American country musician

George Ryan Bingham (born March 31, 1981) is an American singer, actor, songwriter, and guitarist whose music spans multiple genres. He is currently based out of Dallas. As of 2019, Bingham has released six studio albums and one live album, the last four of which were released under his own label, Axster Bingham Records.

Originally from Hobbs, New Mexico, Bingham grew up across the southwestern United States. He joined the rodeo circuit as a bull rider in his teens. Bingham learned music on a guitar gifted to him by his mother at age 16, initially playing after rodeos for his friends. Eventually, he began playing in small bars and honky tonks across the West, landing him in Los Angeles. Bingham signed his first record deal with Lost Highway Records (UMG) in 2007.

After receiving critical acclaim for his first two studio releases on Lost Highway Records, 2007's Mescalito and 2009's Roadhouse Sun, Bingham went on to collaborate with Grammy-winning producer T Bone Burnett on the soundtrack for the acclaimed 2009 film Crazy Heart, including notably cowriting and performing the film's award-winning theme song, "The Weary Kind". The title track earned Bingham an Academy Award, Golden Globe Award, and Critics' Choice Award for "Best Song" in 2010, as well as a Grammy Award for "Best Song Written for a Motion Picture, Television or Other Visual Media" in 2011. The Americana Music Association also honored Bingham with the organization's top award in 2010 as "Artist of the Year".

Bingham's most recent album, American Love Song, was released on February 15, 2019. A ballad from that album, "Wolves", was inspired in part by the March For Our Lives students who were dealing with grown men and women questioning their integrity on social media. The song was also featured on the TV series Yellowstone. Bingham sang "Wolves" as the series' character, Walker, whom he plays on the show.

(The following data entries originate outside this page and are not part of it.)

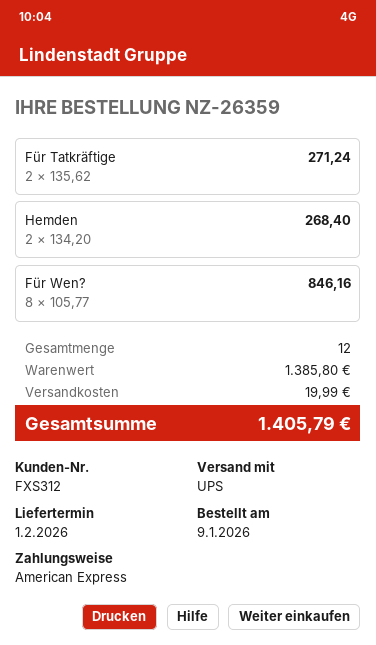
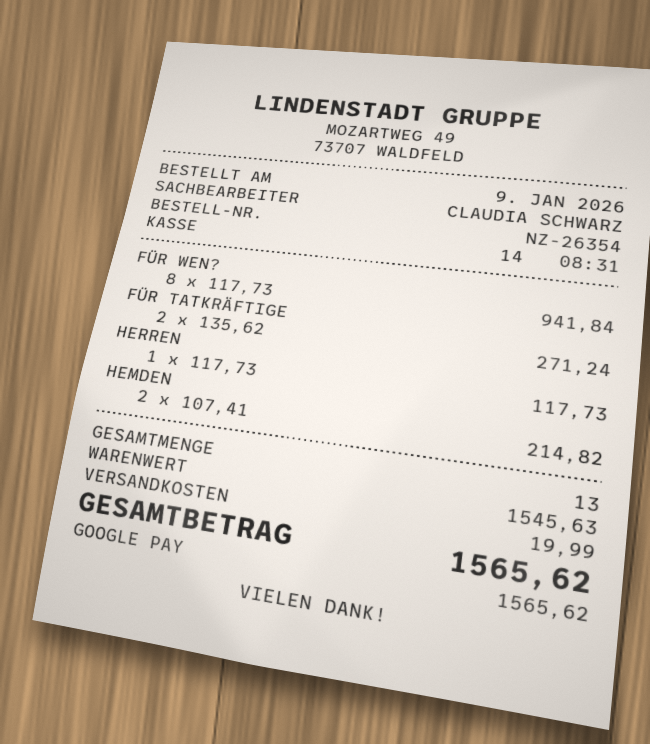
order number: NZ-26359 -> NZ-26354
payment method: American Express -> Google Pay
Hemden: 2 x 134.20 = 268.40 -> 2 x 107.41 = 214.82
Für Wen?: 8 x 105.77 = 846.16 -> 8 x 117.73 = 941.84
HERREN: none -> 1 x 117.73 = 117.73
total quantity: 12 -> 13
subtotal: 1385.80 -> 1545.63
total: 1405.79 -> 1565.62

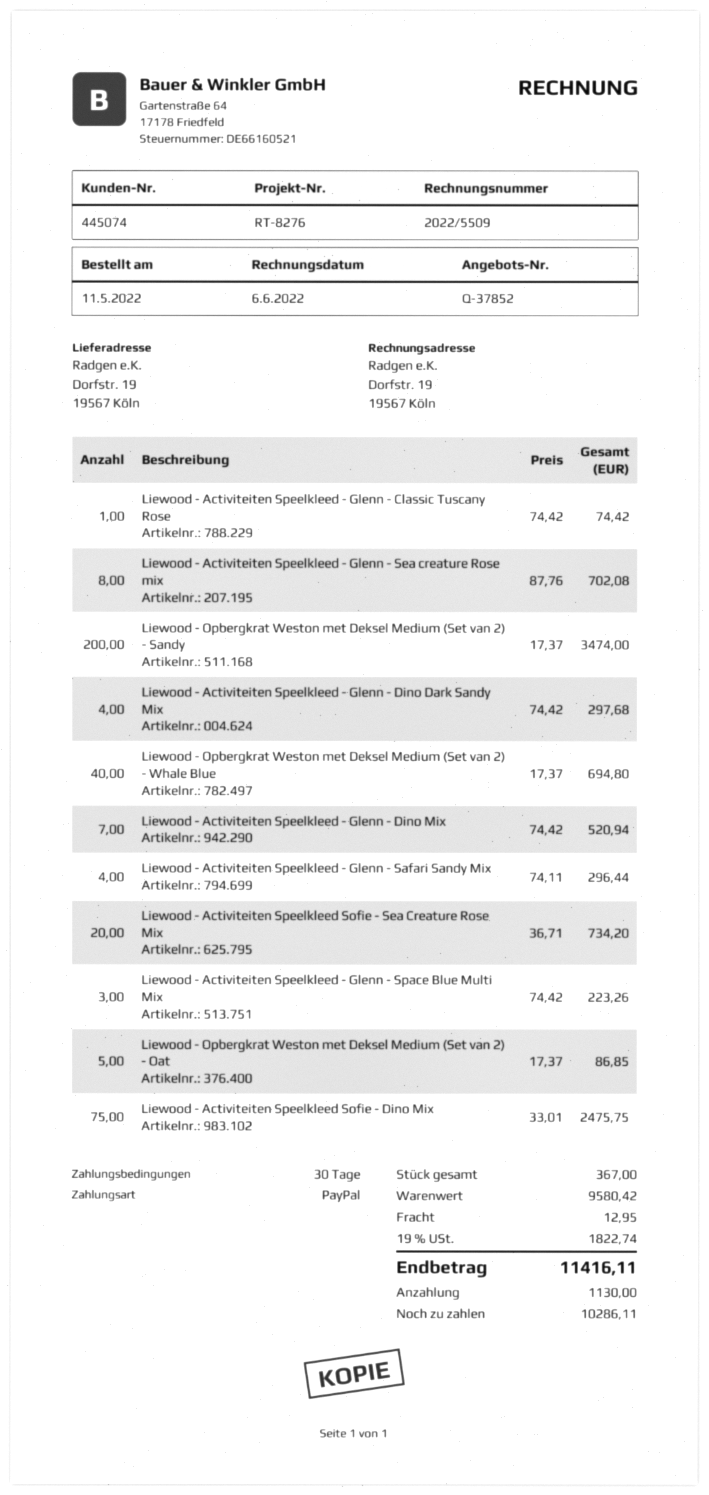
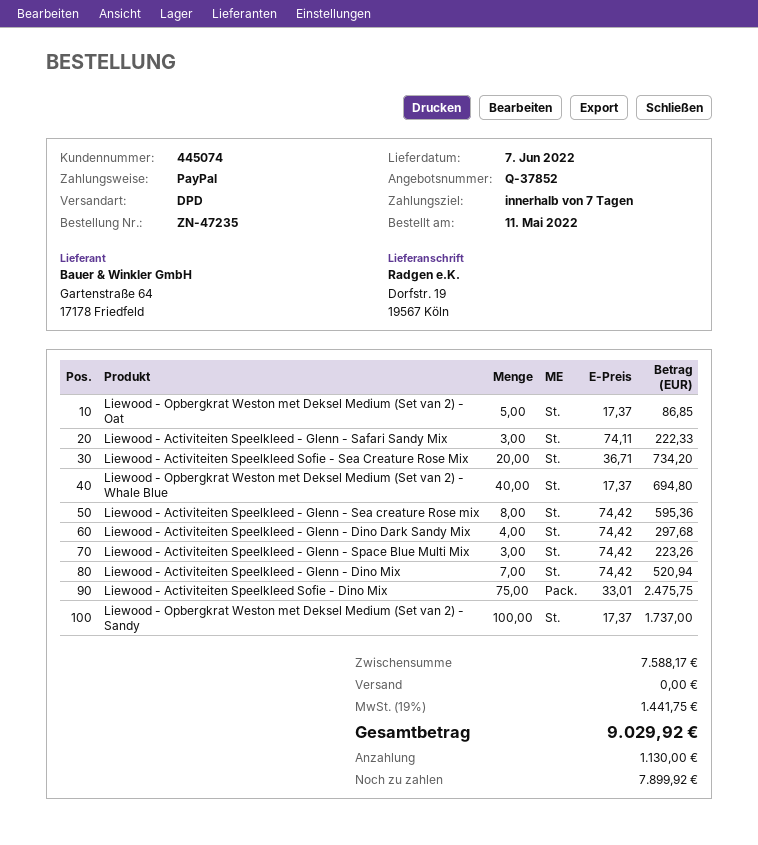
payment terms: 30 days -> 7 days
Liewood - Activiteiten Speelkleed - Glenn - Classic Tuscany Rose: 1 x 74.42 = 74.42 -> none
Liewood - Activiteiten Speelkleed - Glenn - Sea creature Rose mix: 8 x 87.76 = 702.08 -> 8 x 74.42 = 595.36
Liewood - Opbergkrat Weston met Deksel Medium (Set van 2) - Sandy: 200 x 17.37 = 3474.00 -> 100 x 17.37 = 1737.00
Liewood - Activiteiten Speelkleed - Glenn - Safari Sandy Mix: 4 x 74.11 = 296.44 -> 3 x 74.11 = 222.33
subtotal: 9580.42 -> 7588.17
shipping: 12.95 -> 0.00
tax: 19% = 1822.74 -> 19% = 1441.75
total: 11416.11 -> 9029.92
balance: 10286.11 -> 7899.92

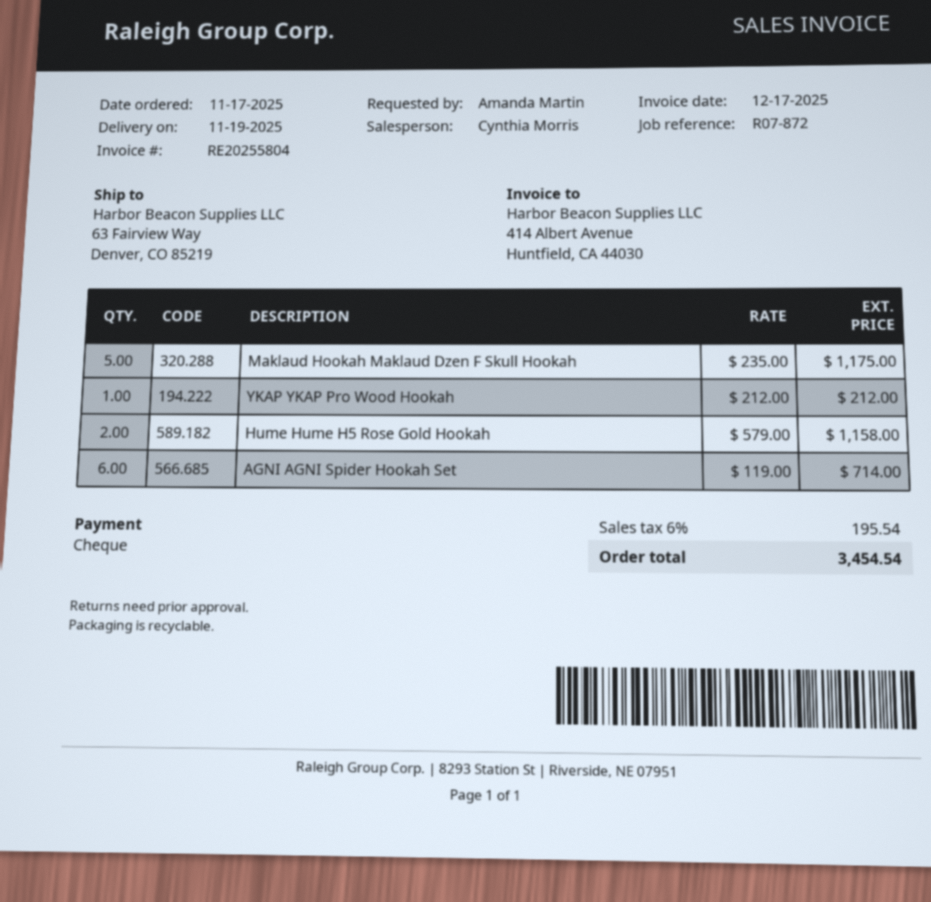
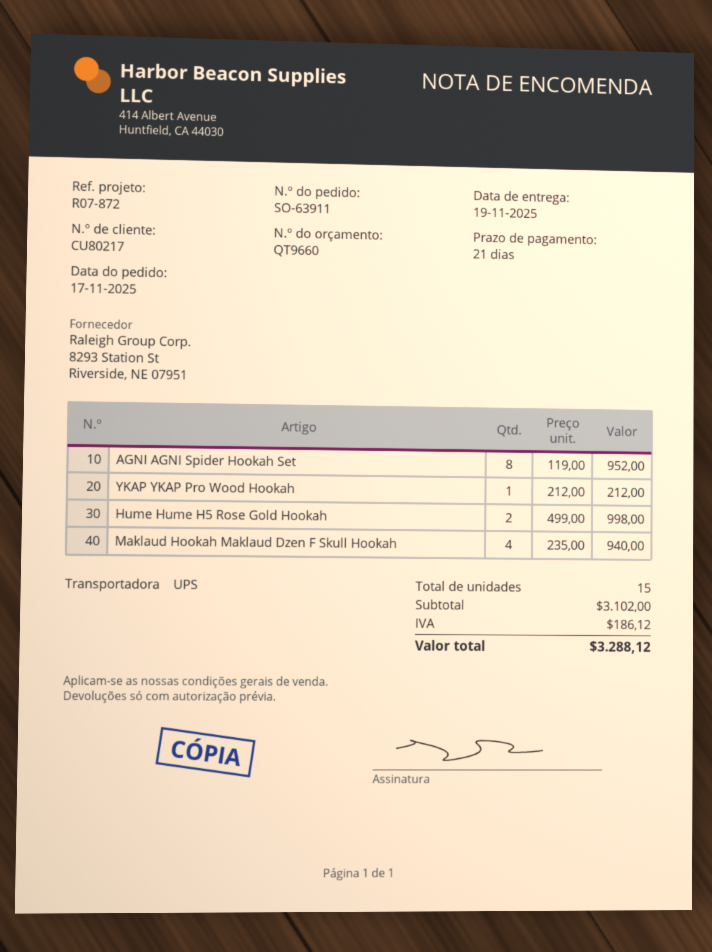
Maklaud Hookah Maklaud Dzen F Skull Hookah: 5 x 235.00 = 1175.00 -> 4 x 235.00 = 940.00
Hume Hume H5 Rose Gold Hookah: 2 x 579.00 = 1158.00 -> 2 x 499.00 = 998.00
AGNI AGNI Spider Hookah Set: 6 x 119.00 = 714.00 -> 8 x 119.00 = 952.00
tax: 195.54 -> 186.12
total: 3454.54 -> 3288.12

In April 2019, Bingham partnered with Live Nation to launch his own music festival, The Western. The inaugural event took place over two days in Luckenbach, Texas.

==Early life==
Bingham was born in Hobbs, New Mexico. His family relocated to the Midland–Odessa area of West Texas, before eventually moving to Houston. He attended high school primarily in Houston at Westfield High School.

Bingham's mother purchased his first guitar when he was 16 years old. Although he was fascinated by music, he left his guitar dormant in his closet. Roughly a year later, Bingham hitchhiked back west to Laredo, Texas, in hopes of landing a job with his father, carrying the guitar with him on the trip. Bingham's father enjoyed having neighbors over on their porch to drink beer, and one of them taught him a classical Mariachi song called "La Malaguena" in segments. Though he loved playing the song, it was the only one he would learn during his time in Laredo.

He relocated to Stephenville, Texas. There, he began learning more music while also riding on the rodeo team at Tarleton State University. It was in Stephenville that he would write arguably his most well-known hit "Southside of Heaven" in a trailer house. He also began to play local gigs there, namely a local golf course and a few small bars.

While in Stephenville, Bingham had a friend who caught wind of a job in Paris, France, with the Wild West Show at the Disney Resort. He bought a one-way ticket with $100 in his pocket. Upon arrival, he was informed that the manager with whom he had a mutual friend was no longer with the company, and he found himself stranded with his guitar and old rigging bag from his rodeo days. Luckily, he found some friends-of-friends within the Disney programs and began playing music in local parks for tips.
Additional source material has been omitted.